LinkedIn is primarily a convenient platform for state sponsored IP theft, hacking and espionage via asset recruitment of highly positioned individuals, and funding of totalitarian regimes (North Korea) through remote work scams. And just when you think it can't get worse, video and audio spoofing by AI has made it much worse. You can pin the blame on the HR departments not doing their due dilligence, but LinkedIn sure is a big enabler.

Comment "internal leader boards" (Score 3, Insightful) 68

Those kinds of shenanigans are a good example of why I remain self employed to this day. You can keep your Office Space style bullshit. Modern corporations, especially aggressive companies like Amazon, have gamified the workplace into just sucking every last ounce of energy out of their 'human resources'. You're more a slave and less an employee every year.

Comment Re:And are permanent? (Score 1) 88

Do you really mean that if your git repo were corrupted, restoring a snapshot of the repo from backups wouldn't work? If that's true, then it sounds like your backup system is broken. The hashes after restoring ought to be identical to what they were before the backup.

If git used the files' iNode numbers for its hashes, then I could understand how a filesystem-based backup/restore might not really work; you'd have to backup at the block level instead. But git doesn't use the iNode numbers.

git isn't magical. It only knows files. It doesn't know if you moved the repo, copied the the repo, or restored the repo from a ten year old backup. I have moved git repos around plenty of times, `cp -a`ed directories with repos, tared and un-tared directories that contain repos, and the copies have always Just Worked without any hash mismatches.

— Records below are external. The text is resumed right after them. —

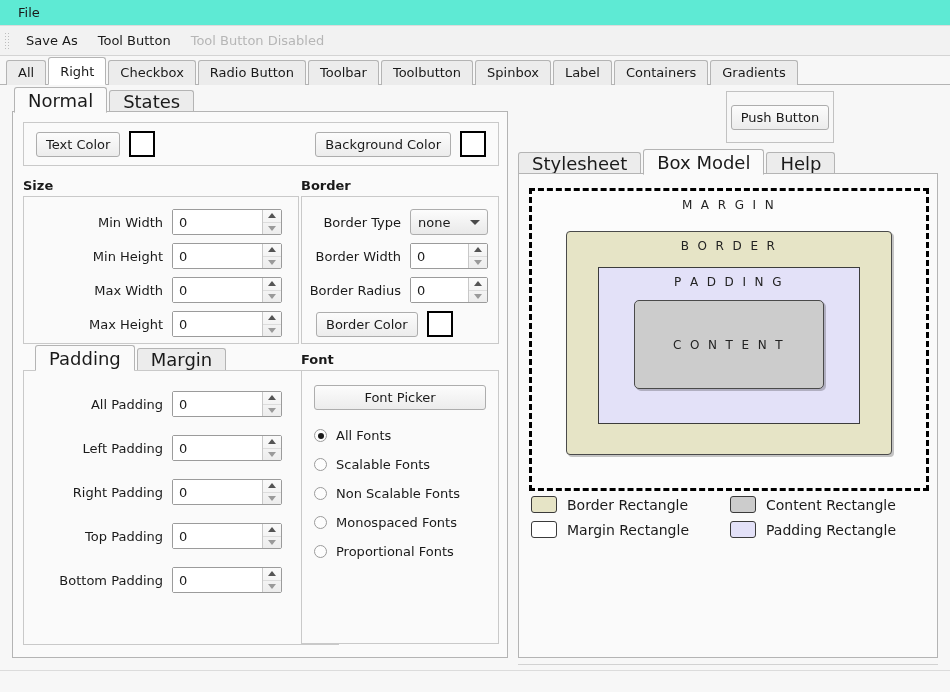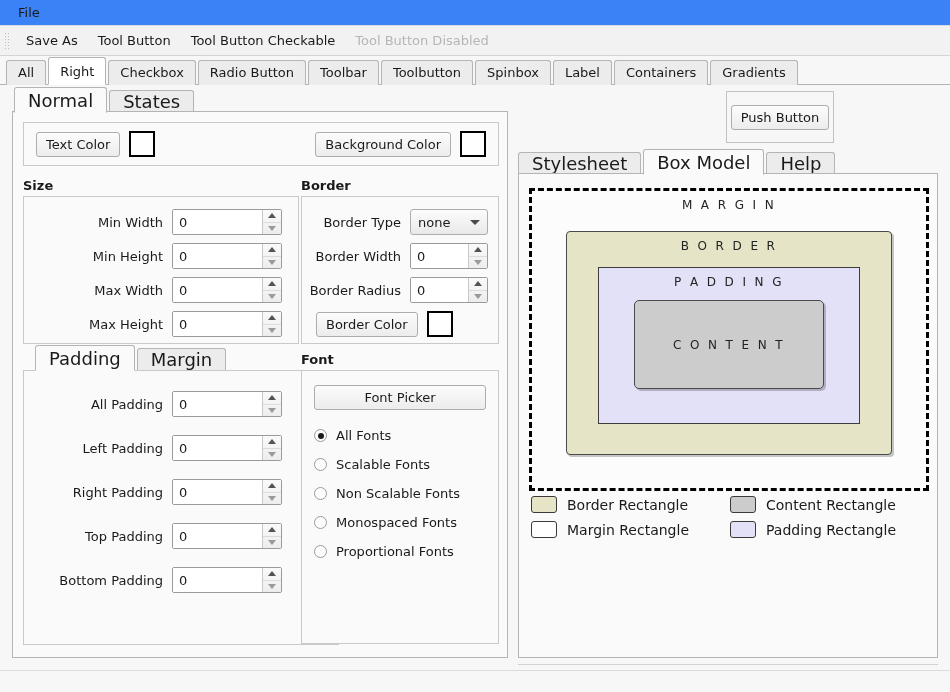--- a/index.html
+++ b/index.html
@@ -16,7 +16,7 @@
 
   
   .menubar {
-    height: 26px; background: #3b82f6;
+    height: 26px; background: #5eead4;
     display: flex; align-items: center;
     padding-left: 10px;
     border-bottom: 1px solid #dcdcdc;

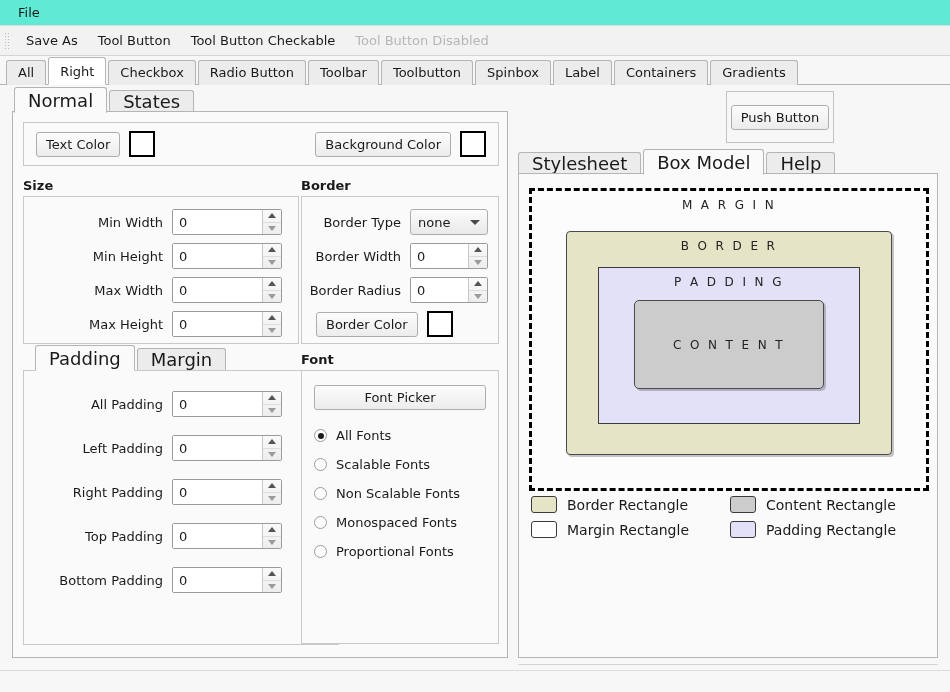--- a/index.html
+++ b/index.html
@@ -194,7 +194,6 @@
     <div class="drag-handle"></div>
     <div class="tool-btn">Save As</div>
     <div class="tool-btn">Tool Button</div>
-    <div class="tool-btn">Tool Button Checkable</div>
     <div class="tool-btn disabled">Tool Button Disabled</div>
   </div>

mkdir ~/test. cd ~/test. git init, touch test.txt, git add test.txt and git commit. cp -a ~/test ~/test2. cd ~/test2 and check out the backup repo. The backup is valid. Then simulate a disaster with rm -rf ~/test. Then recover from the disaster with cp -a ~/test2 ~/test and you've just restored a repo from filesystem-level backup. The resulting repo works perfectly and its hashes aren't off. git has no idea you deleted and restored under its nose. Try it yourself.

What am I missing? I'm not surprised to be called idiotic, and the shoe often fits. But I'm surprised to be called that over this.

Comment I don't ask FCC to "allow" me anything (Score 3) 75

My router's hardware's parts were made in China. Its software was made as a worldwide effort but the team seems to be officially based in the Netherlands. And I'm not asking my government's permission for updating either one. Trumptards and their micromanaging far-left centralized-economic-planners can go fuck themselves. Keep your damn dirty ape hands off my computers, comrade.

Comment We need a clearinghouse for disabling car modems (Score 1) 41

Some intrepid sould would be forever thanked if they hosted a site (offshore, safe from DMCA takedowns) with user-contributed instructions on how to remove or disable the cellular modem on popular car models.

If they want my data, they need to pay for it. By, for example, making the car free or steeply discounted. Until then, fuck off.